Work to be completed → A single stretch of the material below is to be transcribed exactly, starting at the line with "COLT MFG SP62328RP" and ending after the line with "total: 18426.55 -> 16208.86".

Exercise data →
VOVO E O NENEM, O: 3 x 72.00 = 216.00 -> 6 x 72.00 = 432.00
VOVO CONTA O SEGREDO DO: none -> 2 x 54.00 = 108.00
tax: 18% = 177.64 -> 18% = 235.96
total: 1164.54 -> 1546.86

* * *

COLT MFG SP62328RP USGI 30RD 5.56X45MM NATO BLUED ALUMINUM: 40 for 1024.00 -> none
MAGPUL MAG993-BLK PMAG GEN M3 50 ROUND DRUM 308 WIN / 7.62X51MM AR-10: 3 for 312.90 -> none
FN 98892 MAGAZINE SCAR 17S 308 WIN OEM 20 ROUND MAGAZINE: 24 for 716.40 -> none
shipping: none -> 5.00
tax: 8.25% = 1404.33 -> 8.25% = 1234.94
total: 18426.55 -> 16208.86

==

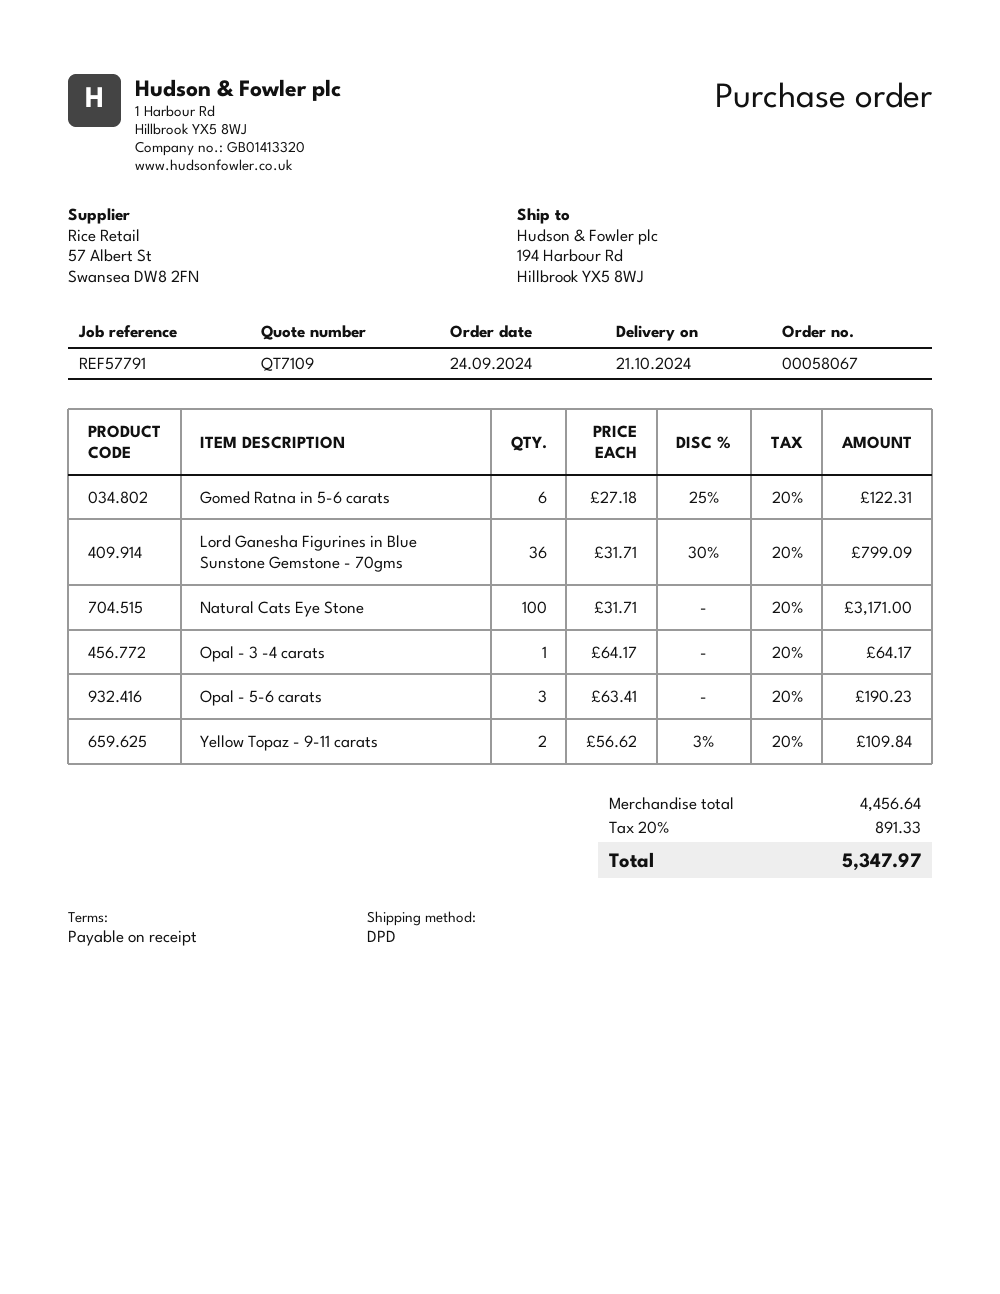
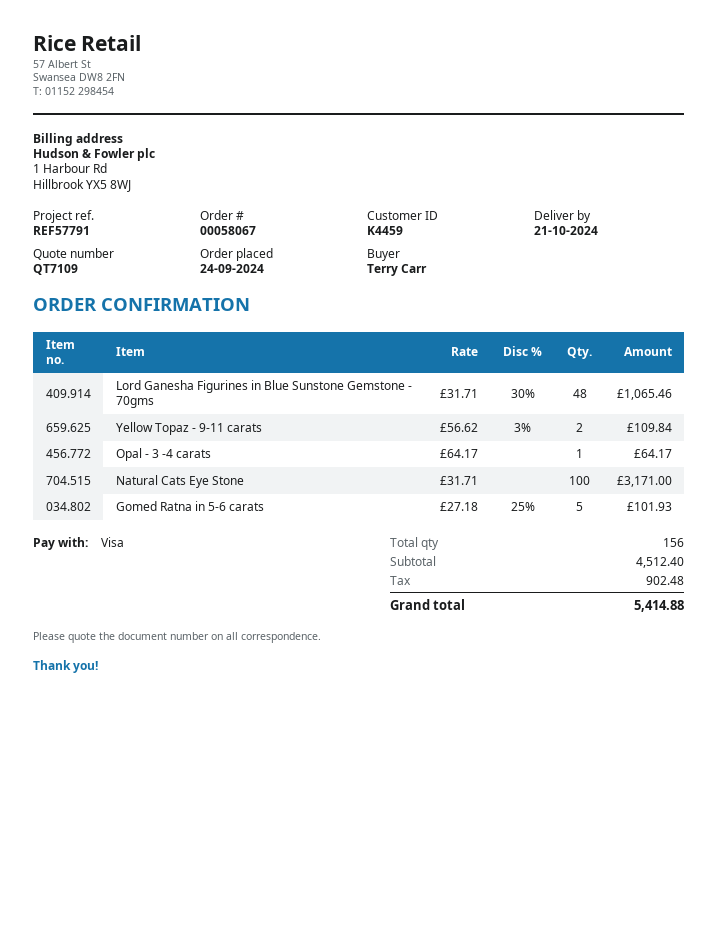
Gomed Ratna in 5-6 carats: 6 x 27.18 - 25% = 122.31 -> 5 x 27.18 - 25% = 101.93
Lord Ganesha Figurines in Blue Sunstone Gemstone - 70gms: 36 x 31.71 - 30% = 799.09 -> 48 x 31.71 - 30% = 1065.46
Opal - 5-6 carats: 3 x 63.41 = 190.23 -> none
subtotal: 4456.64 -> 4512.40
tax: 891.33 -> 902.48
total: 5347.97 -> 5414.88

Answer space →
COLT MFG SP62328RP USGI 30RD 5.56X45MM NATO BLUED ALUMINUM: 40 for 1024.00 -> none
MAGPUL MAG993-BLK PMAG GEN M3 50 ROUND DRUM 308 WIN / 7.62X51MM AR-10: 3 for 312.90 -> none
FN 98892 MAGAZINE SCAR 17S 308 WIN OEM 20 ROUND MAGAZINE: 24 for 716.40 -> none
shipping: none -> 5.00
tax: 8.25% = 1404.33 -> 8.25% = 1234.94
total: 18426.55 -> 16208.86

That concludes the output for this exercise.